I continue to struggle not with the reality but the principles. I only believe divorce is the answer in extreme circumstances. Since it was likely to happen either way and since I'm the bread winner, the gov I'm "married to" led me to the decision that I needed to pull the plug. I see my kids happy daily with a two parent household and I still attest that family and love are why we are here on earth. Family first, always. Having it pulled away and my part of it being pulled away I'm coming to terms with as wrong as I think it is.

I've forgiven myself. I came to terms yesterday. I didn't do anything heinous, I had a personal battle to get through and that was ok to do. My wife while affected by my anxiety and ptsd, was not a target and I did not hurt intentionally, if I truly did at all. My actions have been to preserve the M and family, with the exception of filing to cover myself. I disagree with the morality behind my filing but do agree with the need to do it for self preservation.

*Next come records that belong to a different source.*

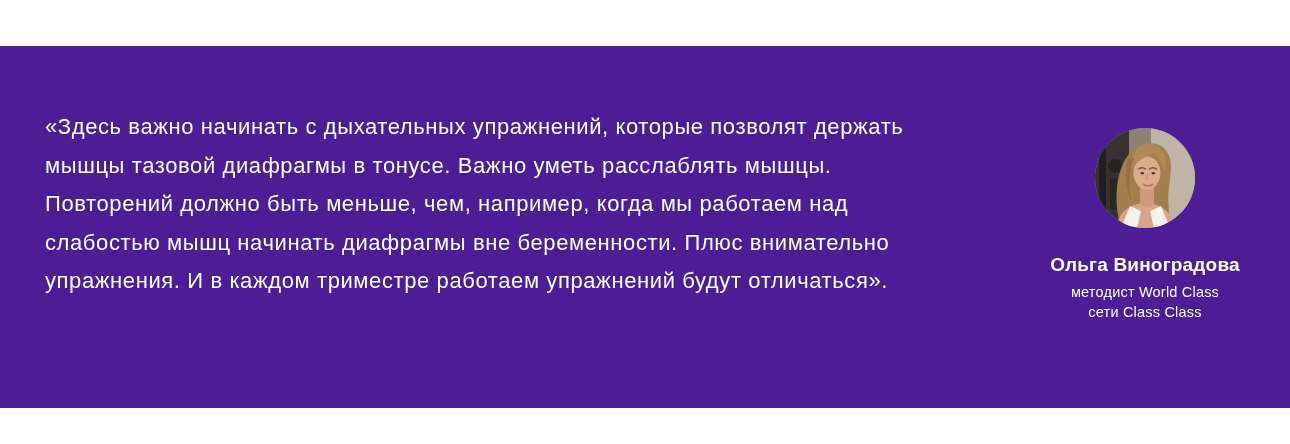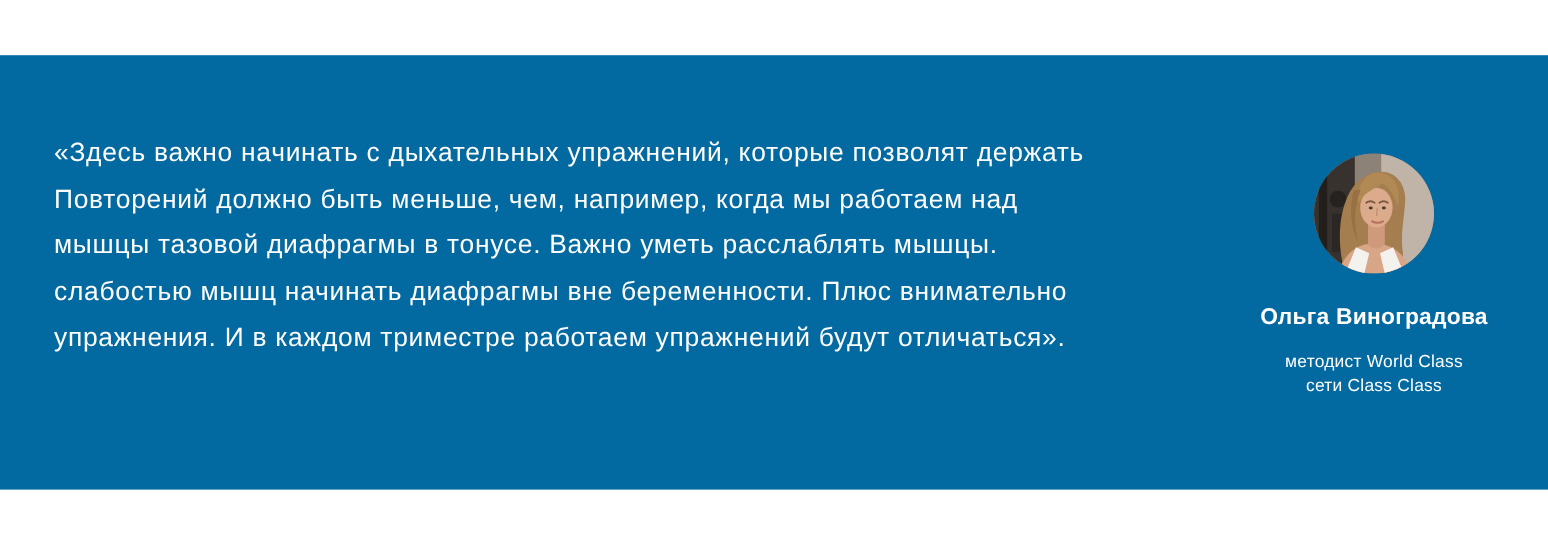"«Здесь важно начинать с дыхательных" .banner { background: #0369a1 -> #4c1d95 }
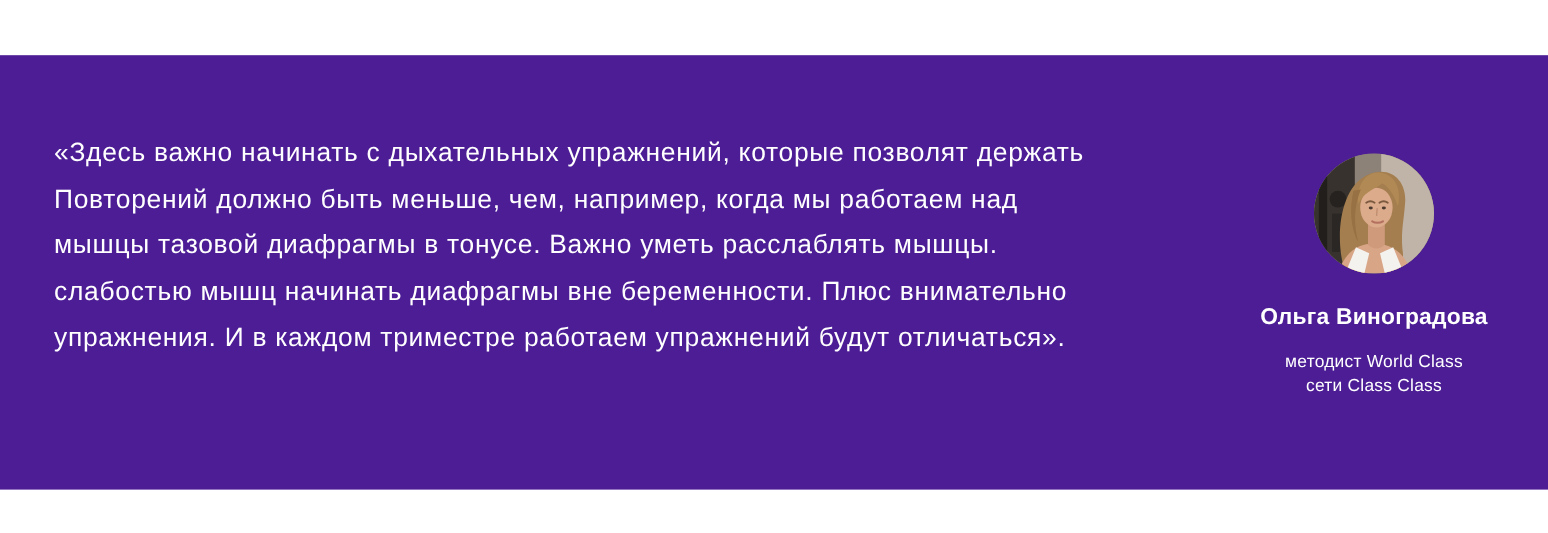"Повторений должно быть меньше, чем," span.qline { order: before "мышцы тазовой диафрагмы в тонусе." -> after "мышцы тазовой диафрагмы в тонусе." }
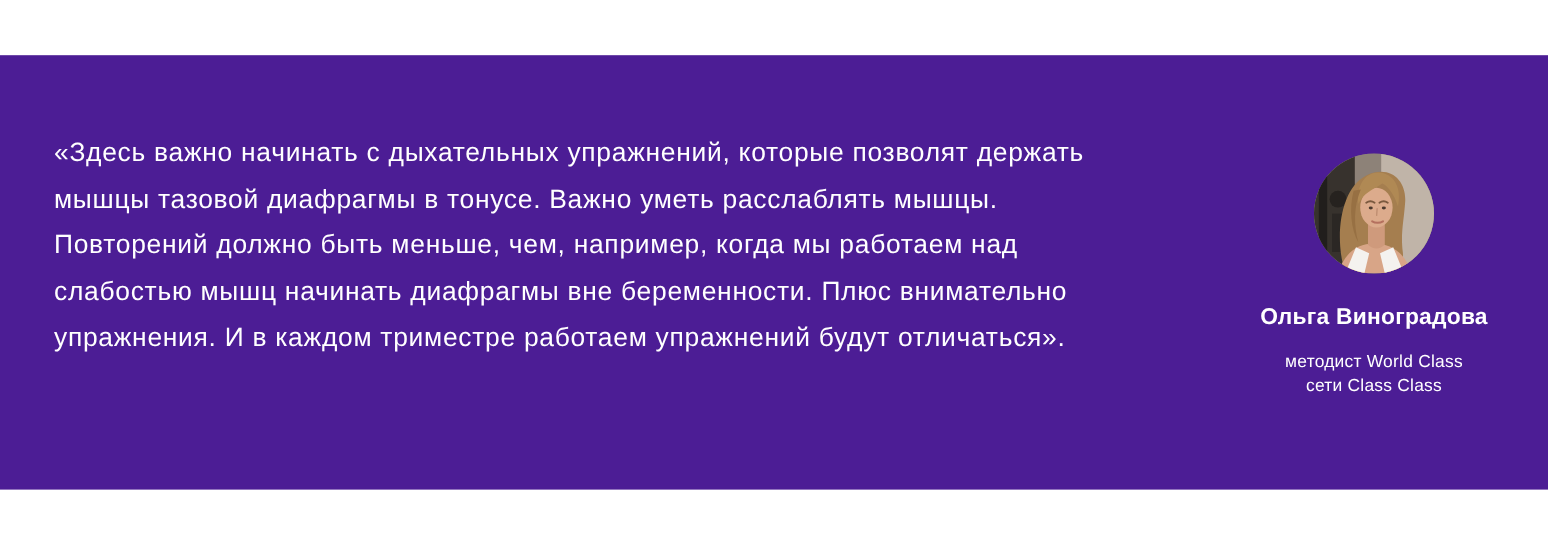"методист World Class" .person-title { margin-top: 15px -> 5px }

We are getting closer to a settlement. I am enraged over the fact that I'm likely on the hook for 19 years of child support. On top of that, I'm driven to improve and advance so as I move up in career and society, my ExW who had an affair and ruined my dreams for our family gets a better life every raise I get via child support. She is not driven and has been the type to stay in a low paying job. I get that the money should go to the kids however if 1200/month works ok today, why should she get 1600/m in two years solely because the kids should have a general standard of living at both places? The hard worker is punished. After doing the math, the payments are also way more than the actual cost to raise a child. This is looking at it as a victim I know, I just dont see the positive. My W gets a guaranteed income for 19 years that will likely grow and will generally continue even if I lose my job or cannot obtain a job of similar pay and am underemployed. She has a guaranteed income and I a guaranteed debt. The debt being longer and higher than my current mortgage. The cost of my kids right now, is about 400/m. 1200/m is asinine PLUS alimony. She will actually make more than me if she has a minimum wage job due to my payments to her. It feels like a form of slavery for me to be indebted with a woman who rejected me and my family. Not for 1 to 2 years to get her on her feet but 19 years. For her, I believe in thoughts from Sandi and others that a WW has to hit bottom to change. Well since the state will have me paying enough in child support to get a 3 br townhouse in the best neighborhood here, she'll not hit bottom and may never see growth that could help her and my kids which I'd be happy to see. I'll be forced to always bail her out, which hinders growth from us both.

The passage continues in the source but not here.